What is being asked: With the material below, print exactly the lines between the line holding "SALMON: 4 x 4.50 = 18.00 -> 3 x 4.50 = 13.50" and the line holding "invoice date: 2016-09-10 -> 2016-09-09", inclusive. Add nothing else.
————————
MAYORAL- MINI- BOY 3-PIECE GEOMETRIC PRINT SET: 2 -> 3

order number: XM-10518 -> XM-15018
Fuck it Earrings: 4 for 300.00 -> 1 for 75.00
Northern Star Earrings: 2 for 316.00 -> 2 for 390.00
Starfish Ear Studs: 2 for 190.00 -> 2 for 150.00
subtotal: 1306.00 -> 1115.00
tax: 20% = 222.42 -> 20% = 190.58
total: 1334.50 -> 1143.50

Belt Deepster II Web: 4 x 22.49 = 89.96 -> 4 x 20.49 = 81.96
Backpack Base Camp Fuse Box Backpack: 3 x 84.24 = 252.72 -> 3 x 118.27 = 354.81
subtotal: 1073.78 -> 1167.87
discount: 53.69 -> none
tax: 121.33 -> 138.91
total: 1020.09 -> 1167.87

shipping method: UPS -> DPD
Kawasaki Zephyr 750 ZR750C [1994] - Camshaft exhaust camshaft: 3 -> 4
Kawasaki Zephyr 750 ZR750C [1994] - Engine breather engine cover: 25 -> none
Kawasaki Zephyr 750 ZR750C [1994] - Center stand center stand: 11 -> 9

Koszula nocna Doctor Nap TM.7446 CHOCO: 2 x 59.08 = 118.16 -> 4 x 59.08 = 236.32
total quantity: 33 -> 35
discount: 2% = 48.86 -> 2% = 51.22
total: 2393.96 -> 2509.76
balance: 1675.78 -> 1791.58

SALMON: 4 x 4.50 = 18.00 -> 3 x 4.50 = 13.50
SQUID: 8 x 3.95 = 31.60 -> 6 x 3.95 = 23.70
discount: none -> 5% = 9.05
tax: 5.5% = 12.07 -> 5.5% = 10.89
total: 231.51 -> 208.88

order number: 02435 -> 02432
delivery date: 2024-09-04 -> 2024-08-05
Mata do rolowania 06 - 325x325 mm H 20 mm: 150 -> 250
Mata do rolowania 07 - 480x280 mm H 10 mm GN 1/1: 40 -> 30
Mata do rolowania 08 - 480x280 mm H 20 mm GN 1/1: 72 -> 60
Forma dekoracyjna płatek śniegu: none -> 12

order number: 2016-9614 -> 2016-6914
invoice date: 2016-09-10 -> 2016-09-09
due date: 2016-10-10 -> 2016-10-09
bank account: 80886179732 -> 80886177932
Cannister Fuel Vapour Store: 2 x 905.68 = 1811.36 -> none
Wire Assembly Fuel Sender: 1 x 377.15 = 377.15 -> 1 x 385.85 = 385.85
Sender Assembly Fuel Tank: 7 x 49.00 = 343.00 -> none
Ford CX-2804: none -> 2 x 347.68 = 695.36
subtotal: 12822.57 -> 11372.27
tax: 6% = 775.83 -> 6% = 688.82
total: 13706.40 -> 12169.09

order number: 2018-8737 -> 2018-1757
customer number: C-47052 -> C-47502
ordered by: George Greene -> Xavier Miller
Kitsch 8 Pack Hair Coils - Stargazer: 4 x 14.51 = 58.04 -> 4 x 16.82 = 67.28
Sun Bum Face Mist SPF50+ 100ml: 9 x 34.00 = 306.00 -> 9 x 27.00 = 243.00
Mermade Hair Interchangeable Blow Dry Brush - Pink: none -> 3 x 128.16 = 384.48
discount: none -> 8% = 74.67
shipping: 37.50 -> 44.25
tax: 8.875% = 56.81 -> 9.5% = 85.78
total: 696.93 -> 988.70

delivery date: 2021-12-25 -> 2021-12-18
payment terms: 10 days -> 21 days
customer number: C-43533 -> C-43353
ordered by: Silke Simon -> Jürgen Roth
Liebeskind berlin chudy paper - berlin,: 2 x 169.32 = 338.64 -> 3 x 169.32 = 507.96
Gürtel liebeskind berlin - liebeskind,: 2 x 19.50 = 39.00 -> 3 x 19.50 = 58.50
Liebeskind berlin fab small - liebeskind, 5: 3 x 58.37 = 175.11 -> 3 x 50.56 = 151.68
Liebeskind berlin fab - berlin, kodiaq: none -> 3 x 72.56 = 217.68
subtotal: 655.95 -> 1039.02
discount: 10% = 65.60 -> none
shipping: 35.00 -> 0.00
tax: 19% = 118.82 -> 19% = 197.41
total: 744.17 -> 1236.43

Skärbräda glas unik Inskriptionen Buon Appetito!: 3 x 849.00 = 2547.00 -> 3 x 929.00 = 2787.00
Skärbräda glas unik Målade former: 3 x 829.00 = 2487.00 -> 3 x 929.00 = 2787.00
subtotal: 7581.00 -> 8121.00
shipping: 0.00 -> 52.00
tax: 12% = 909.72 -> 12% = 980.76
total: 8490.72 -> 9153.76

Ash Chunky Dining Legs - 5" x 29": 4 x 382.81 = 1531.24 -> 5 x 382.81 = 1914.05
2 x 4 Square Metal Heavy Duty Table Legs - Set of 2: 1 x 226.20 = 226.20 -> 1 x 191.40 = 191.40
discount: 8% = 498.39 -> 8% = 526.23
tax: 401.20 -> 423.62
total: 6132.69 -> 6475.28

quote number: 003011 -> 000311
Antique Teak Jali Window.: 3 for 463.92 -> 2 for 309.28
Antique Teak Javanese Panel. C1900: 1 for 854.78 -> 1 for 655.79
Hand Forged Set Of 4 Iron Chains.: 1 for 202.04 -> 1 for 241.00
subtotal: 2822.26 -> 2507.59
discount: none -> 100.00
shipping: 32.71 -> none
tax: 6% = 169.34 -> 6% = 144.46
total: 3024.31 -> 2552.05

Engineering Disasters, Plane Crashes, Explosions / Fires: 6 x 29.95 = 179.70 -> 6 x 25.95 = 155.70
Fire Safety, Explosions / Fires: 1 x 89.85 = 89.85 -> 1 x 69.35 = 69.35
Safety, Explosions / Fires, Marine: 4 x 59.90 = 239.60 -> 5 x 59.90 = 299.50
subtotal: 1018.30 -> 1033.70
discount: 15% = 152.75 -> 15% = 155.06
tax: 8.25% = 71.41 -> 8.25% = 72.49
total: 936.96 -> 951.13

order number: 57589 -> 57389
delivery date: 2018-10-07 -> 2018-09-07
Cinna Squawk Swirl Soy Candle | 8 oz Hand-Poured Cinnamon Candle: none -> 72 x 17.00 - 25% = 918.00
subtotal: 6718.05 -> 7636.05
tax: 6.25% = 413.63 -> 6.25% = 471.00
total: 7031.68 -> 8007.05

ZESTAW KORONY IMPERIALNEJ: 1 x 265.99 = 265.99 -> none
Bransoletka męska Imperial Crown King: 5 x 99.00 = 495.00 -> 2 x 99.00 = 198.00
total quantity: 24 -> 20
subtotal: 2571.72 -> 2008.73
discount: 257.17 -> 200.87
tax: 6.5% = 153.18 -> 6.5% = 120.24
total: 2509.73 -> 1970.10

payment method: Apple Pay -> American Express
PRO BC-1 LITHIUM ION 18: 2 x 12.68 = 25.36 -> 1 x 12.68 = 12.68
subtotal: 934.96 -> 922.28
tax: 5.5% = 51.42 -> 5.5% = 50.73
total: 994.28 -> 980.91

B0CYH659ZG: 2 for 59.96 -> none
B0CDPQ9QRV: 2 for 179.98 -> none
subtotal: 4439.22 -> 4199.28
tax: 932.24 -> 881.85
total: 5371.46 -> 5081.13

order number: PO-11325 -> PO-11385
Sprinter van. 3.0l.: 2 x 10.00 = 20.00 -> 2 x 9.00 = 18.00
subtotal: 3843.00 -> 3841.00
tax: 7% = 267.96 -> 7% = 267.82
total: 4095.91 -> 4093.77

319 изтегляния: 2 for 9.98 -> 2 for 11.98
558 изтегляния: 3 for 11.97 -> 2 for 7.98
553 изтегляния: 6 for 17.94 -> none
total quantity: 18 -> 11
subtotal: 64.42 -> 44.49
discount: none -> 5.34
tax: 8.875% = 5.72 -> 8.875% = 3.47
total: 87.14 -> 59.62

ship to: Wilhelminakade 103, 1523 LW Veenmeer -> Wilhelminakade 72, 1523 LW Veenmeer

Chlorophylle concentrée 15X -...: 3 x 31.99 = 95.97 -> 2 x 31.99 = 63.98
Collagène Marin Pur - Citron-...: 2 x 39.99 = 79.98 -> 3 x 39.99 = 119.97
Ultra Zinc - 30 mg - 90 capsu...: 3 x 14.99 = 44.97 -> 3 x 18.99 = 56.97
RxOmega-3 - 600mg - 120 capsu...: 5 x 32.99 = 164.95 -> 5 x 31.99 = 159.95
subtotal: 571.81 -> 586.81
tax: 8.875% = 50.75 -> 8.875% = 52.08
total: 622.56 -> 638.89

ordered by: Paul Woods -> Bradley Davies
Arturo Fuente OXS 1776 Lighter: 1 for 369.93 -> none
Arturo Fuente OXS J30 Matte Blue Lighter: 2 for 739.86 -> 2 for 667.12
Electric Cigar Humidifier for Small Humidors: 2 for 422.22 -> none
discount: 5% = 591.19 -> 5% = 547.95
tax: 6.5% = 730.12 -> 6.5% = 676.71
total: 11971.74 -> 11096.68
————————
Solution to this task:
SALMON: 4 x 4.50 = 18.00 -> 3 x 4.50 = 13.50
SQUID: 8 x 3.95 = 31.60 -> 6 x 3.95 = 23.70
discount: none -> 5% = 9.05
tax: 5.5% = 12.07 -> 5.5% = 10.89
total: 231.51 -> 208.88

order number: 02435 -> 02432
delivery date: 2024-09-04 -> 2024-08-05
Mata do rolowania 06 - 325x325 mm H 20 mm: 150 -> 250
Mata do rolowania 07 - 480x280 mm H 10 mm GN 1/1: 40 -> 30
Mata do rolowania 08 - 480x280 mm H 20 mm GN 1/1: 72 -> 60
Forma dekoracyjna płatek śniegu: none -> 12

order number: 2016-9614 -> 2016-6914
invoice date: 2016-09-10 -> 2016-09-09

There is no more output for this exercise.